■ WHAT NEEDS TO BE DONE
Your copy should match the records below exactly, except for the pictures.

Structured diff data
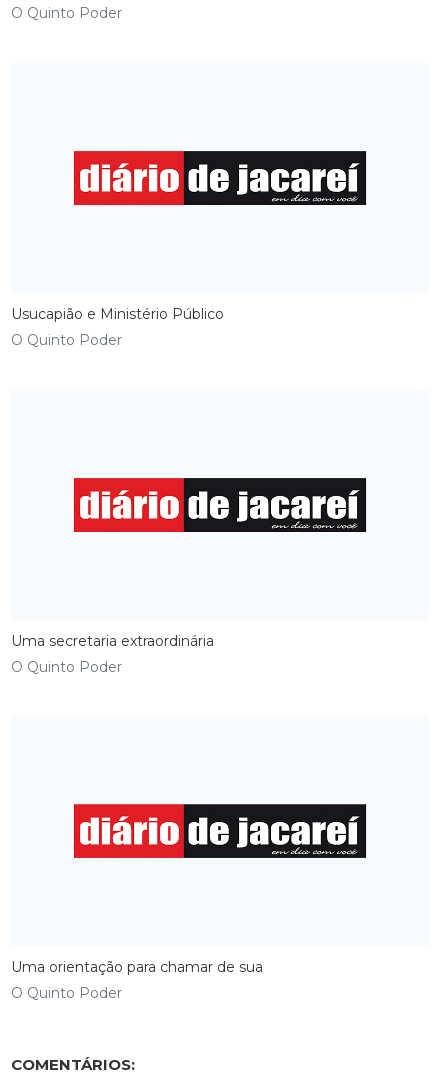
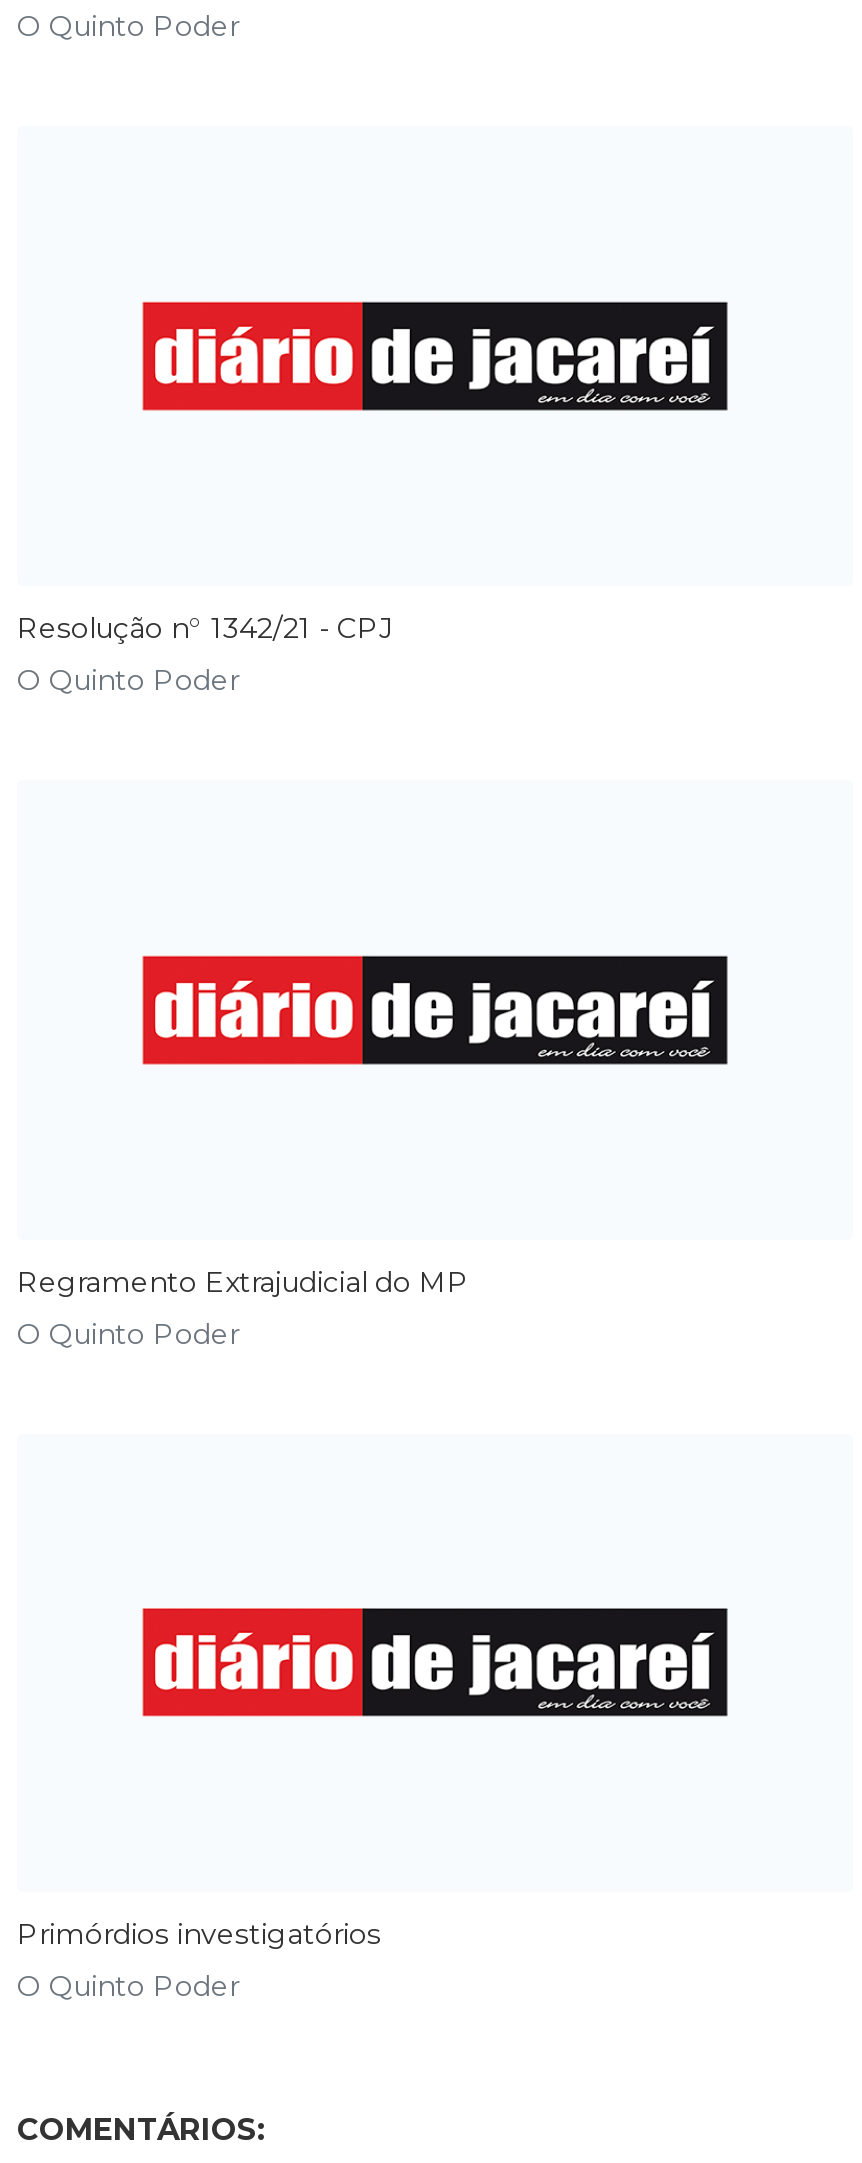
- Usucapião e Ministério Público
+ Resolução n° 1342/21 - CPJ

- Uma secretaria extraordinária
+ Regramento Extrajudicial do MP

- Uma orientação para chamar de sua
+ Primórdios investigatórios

■ SOLUTION TO THIS PROBLEM
- Usucapião e Ministério Público
+ Resolução n° 1342/21 - CPJ

- Uma secretaria extraordinária
+ Regramento Extrajudicial do MP

- Uma orientação para chamar de sua
+ Primórdios investigatórios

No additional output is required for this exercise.